(Edit difference data)
╔══

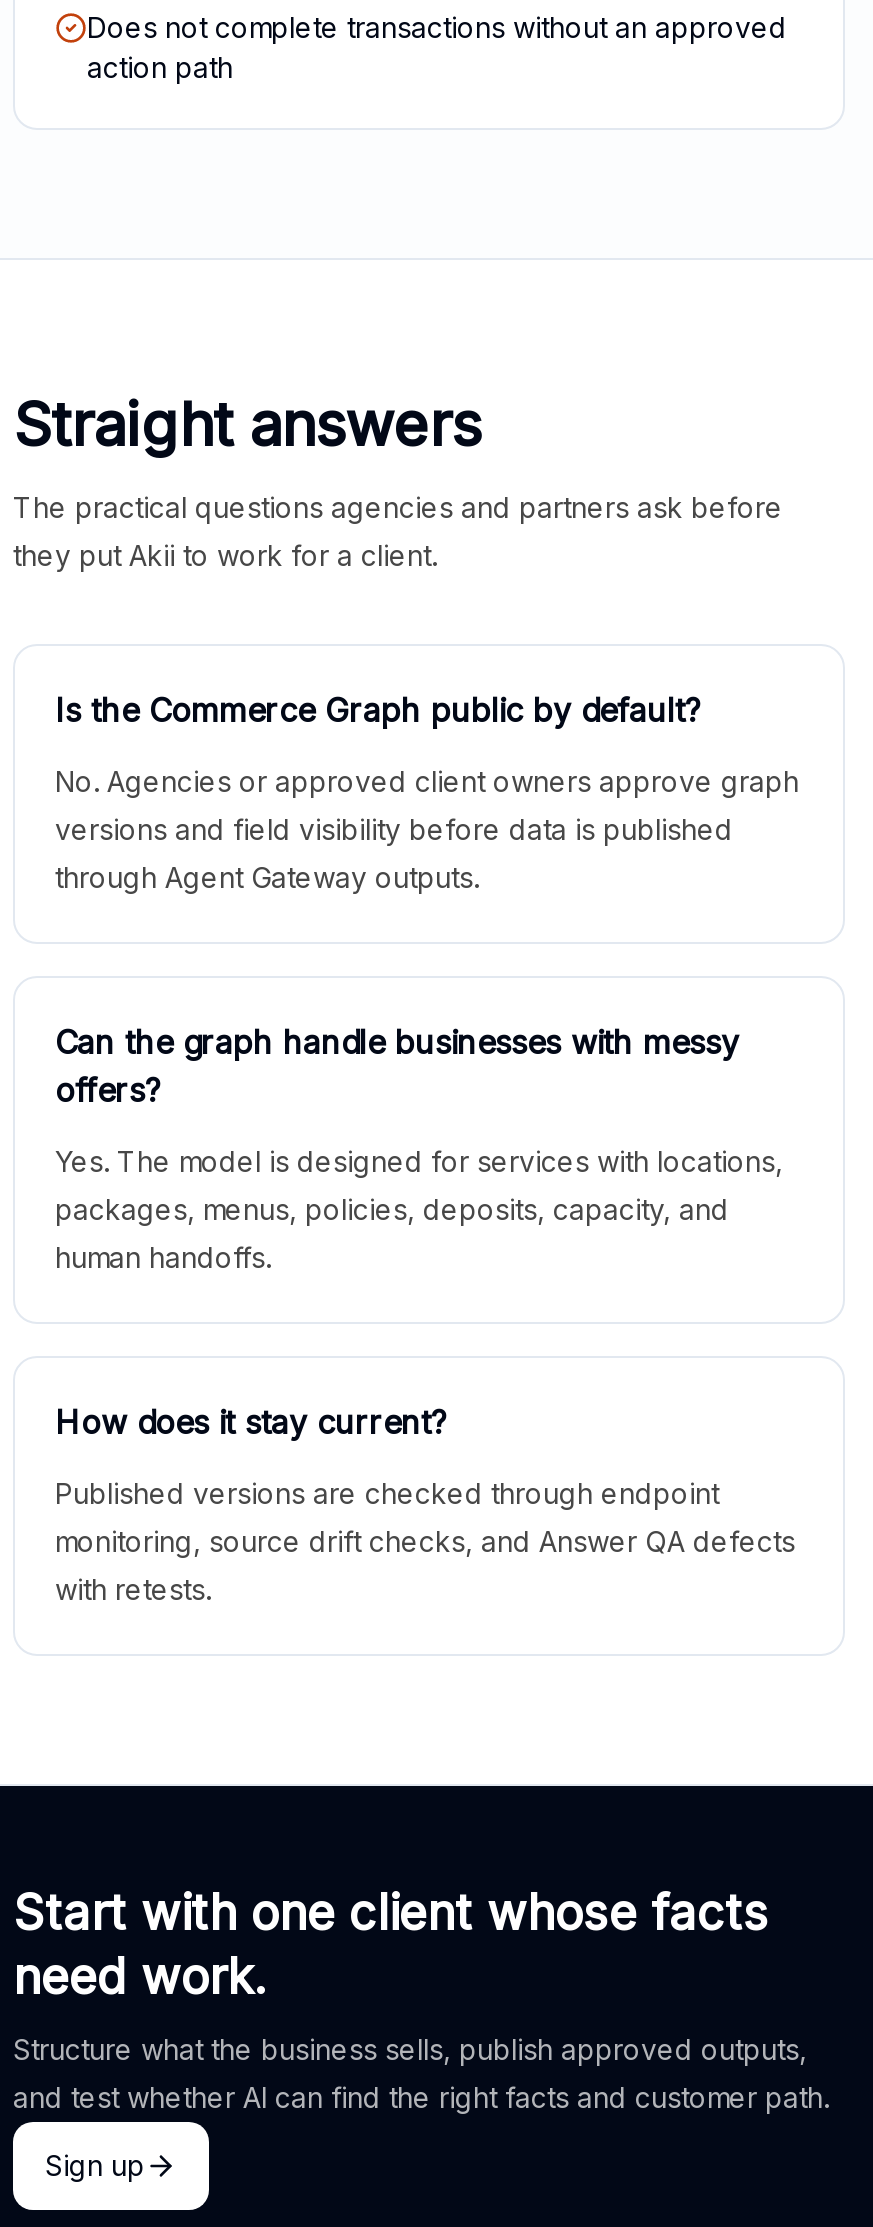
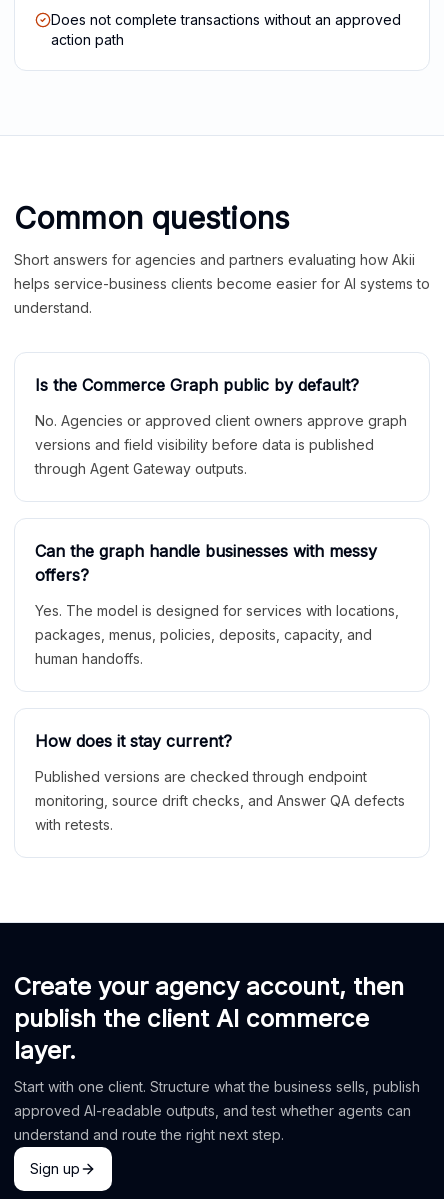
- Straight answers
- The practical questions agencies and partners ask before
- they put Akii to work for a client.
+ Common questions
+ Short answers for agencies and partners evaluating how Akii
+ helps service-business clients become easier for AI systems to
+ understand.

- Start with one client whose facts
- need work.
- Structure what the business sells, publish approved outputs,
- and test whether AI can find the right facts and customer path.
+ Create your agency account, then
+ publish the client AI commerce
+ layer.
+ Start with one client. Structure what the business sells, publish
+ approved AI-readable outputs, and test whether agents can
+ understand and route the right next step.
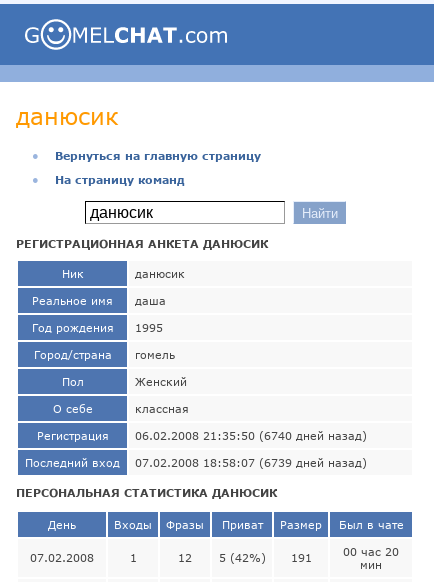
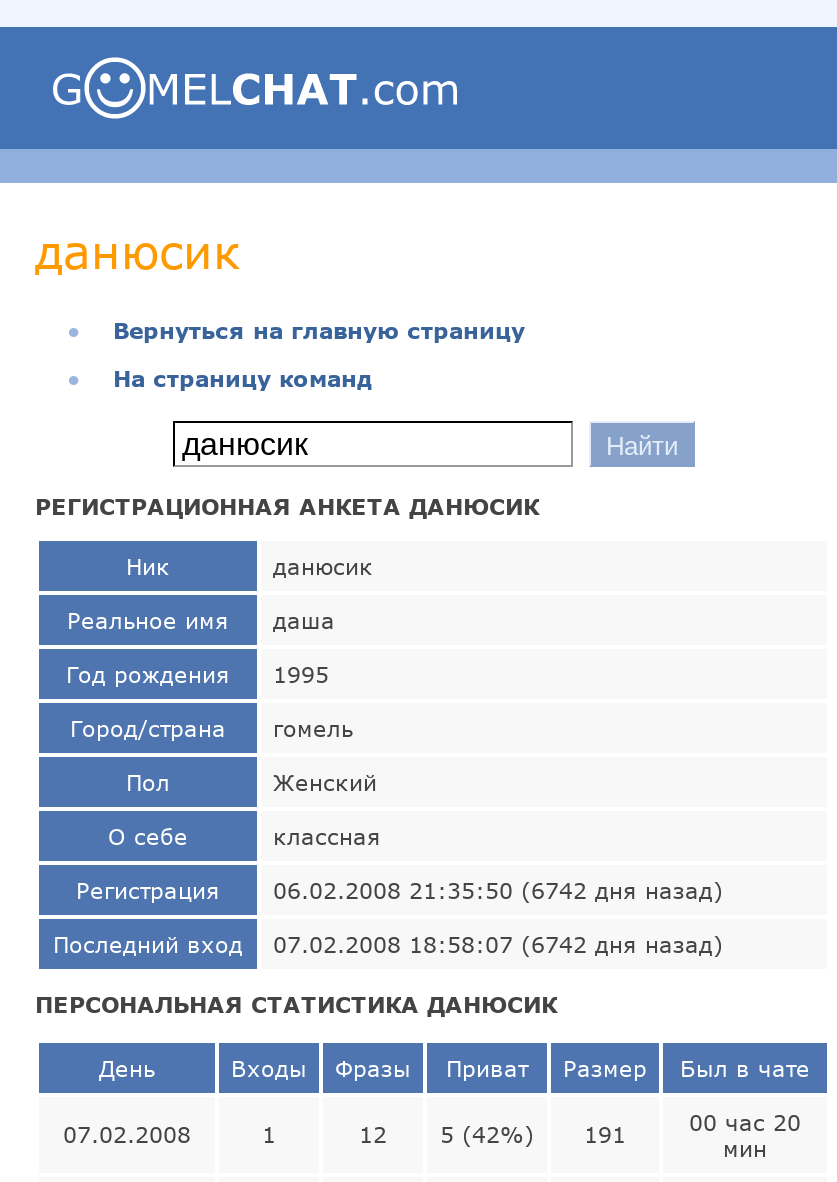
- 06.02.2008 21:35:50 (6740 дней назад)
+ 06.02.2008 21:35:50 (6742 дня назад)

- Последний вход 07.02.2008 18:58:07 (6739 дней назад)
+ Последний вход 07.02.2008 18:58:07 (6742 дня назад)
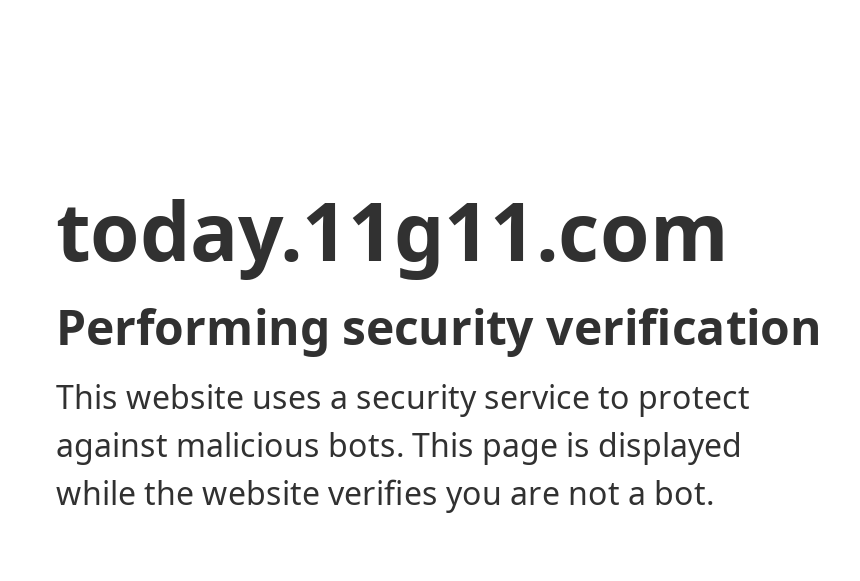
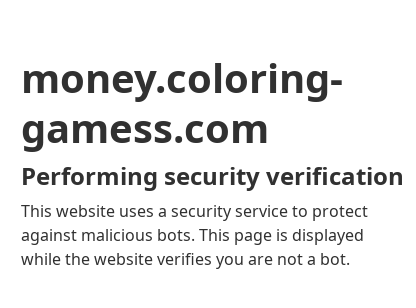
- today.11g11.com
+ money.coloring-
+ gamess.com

╚══

#### The task
Quote the entries in full. Any image among them is to be omitted from the copy.

#### Finished exercise
- Straight answers
- The practical questions agencies and partners ask before
- they put Akii to work for a client.
+ Common questions
+ Short answers for agencies and partners evaluating how Akii
+ helps service-business clients become easier for AI systems to
+ understand.

- Start with one client whose facts
- need work.
- Structure what the business sells, publish approved outputs,
- and test whether AI can find the right facts and customer path.
+ Create your agency account, then
+ publish the client AI commerce
+ layer.
+ Start with one client. Structure what the business sells, publish
+ approved AI-readable outputs, and test whether agents can
+ understand and route the right next step.
- 06.02.2008 21:35:50 (6740 дней назад)
+ 06.02.2008 21:35:50 (6742 дня назад)

- Последний вход 07.02.2008 18:58:07 (6739 дней назад)
+ Последний вход 07.02.2008 18:58:07 (6742 дня назад)
- today.11g11.com
+ money.coloring-
+ gamess.com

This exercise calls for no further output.